斎藤が身柄を引き取る、それは既に御陵衛士を出たからなのか。様々な不安と疑問が止まらない。

「比古師匠・・・」

「もうすぐ指定の店だ。頑張れ」

「はい・・・」

山から歩き続ける疲労だけではなく、比古は夢主の胸中を察していた。

やがて店に着くと比古が前に進み出て、現れた店の者に口を開いた。

「斎藤一の連れだが」

比古が渋りながら名乗ると中に通され、店の者に導かれるまま、ある部屋に上がりこんだ。
そこは斎藤がいる座敷では無く、様々な荷物が用意された小さめの部屋で、数人の妓が頭を下げて待っていた。

「あの・・・これは・・・」

「えろう特別なご要望を頂いとります。そちらのお嬢はん、衣替えさしてもらいます」

「衣っ・・・」

「御髪も付けますさかい、大掛かりになります。時間がおへん、さっさと始めましょ」

一番立場があると思われる年長の女が場を仕切り、夢主を部屋の中央へ押した。
そして許しを得るでもなく帯をするすると解き始める。

「えぇっ、あのっ!」

「お代もきっちり頂いとります、そやさかい遠慮はいりまへん」

「そういう事ではなくて・・・比古師匠っ!」

「新津だ」

「あぁっ、新津さん、何とかしてくださいっ」

助けを求める間にも夢主は身に着けている物を次々と剥がれていった。
赤面して比古から体を背けるが、脱がせる女達に「こっち見ぃ」と戻されてしまう。

「あぁ、あのっ・・・」

「このお座敷だけでの特別な仕度にございます、頂いたお心に沿うだけの事はさしてもらいまへんと」

「一番のお姿に致しますさかい、大人しゅうしていただきましょ」

白い襦袢姿にされてしまっては夢主に逆らう術は無かった。

次はお腰を下ろしなはれと座らされ、白粉をぺたぺた塗られて紅を添えられ、付け毛まで付けられて見事な伊達兵庫の日本髪に仕上げられた。
簪、櫛、笄・・・数々の髪飾りも付けられる。
首から上が仕上がると襦袢まで剥がれ、必死に体を両手で覆う夢主に今度は緋色の襦袢が着せられた。

あれよあれよと言う間に豪華な着物を着付けられ、されるがままに金刺繍の入った赤い打ち掛けを羽織らされた。
赤く鮮やかな地色に、黒と紫色の大きな花が金刺繍と共に描かれている。
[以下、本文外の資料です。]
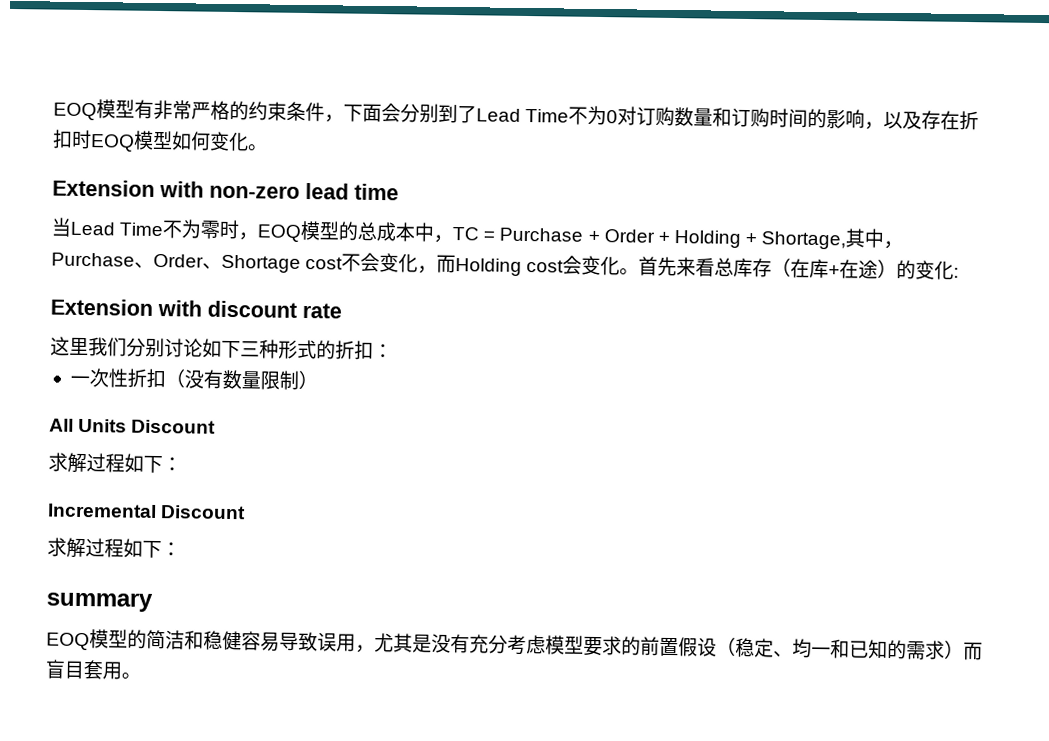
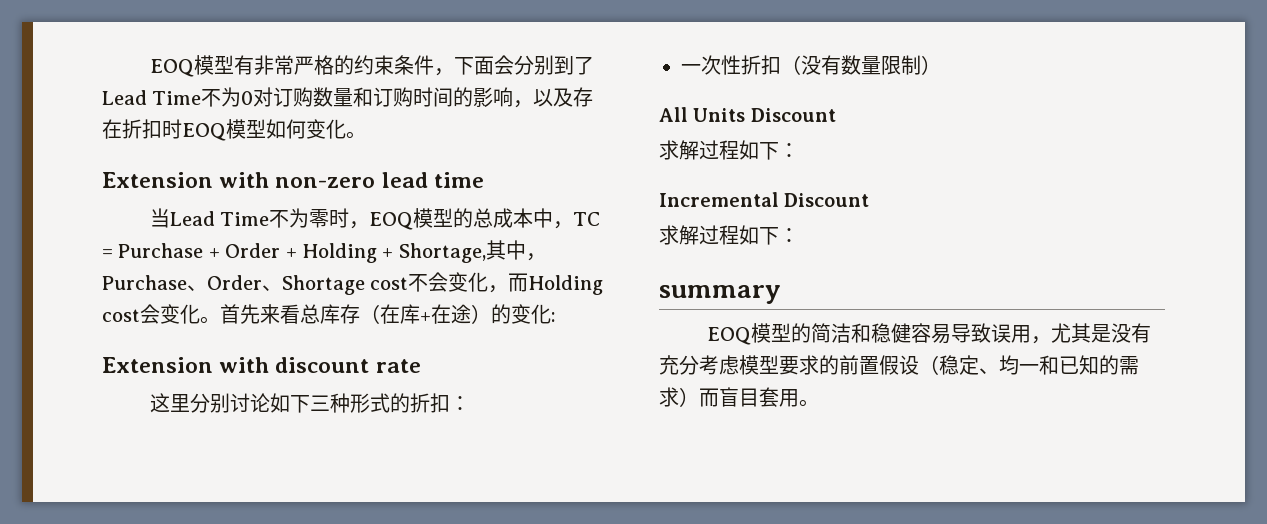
- 这里我们分别讨论如下三种形式的折扣：
+ 这里分别讨论如下三种形式的折扣：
珍しく、艶やかな仕立てだ。

「これは・・・芸妓ではないな、花魁ではないか・・・」

目を奪われて黙って眺めていた比古が呆けたように呟いた。

夢主は壬生の屯所で前川家の女将によって着飾られた日を思い出していた。
遠い昔のようだがあれから三年しか経っていない。毎日が劇的に過ぎていた。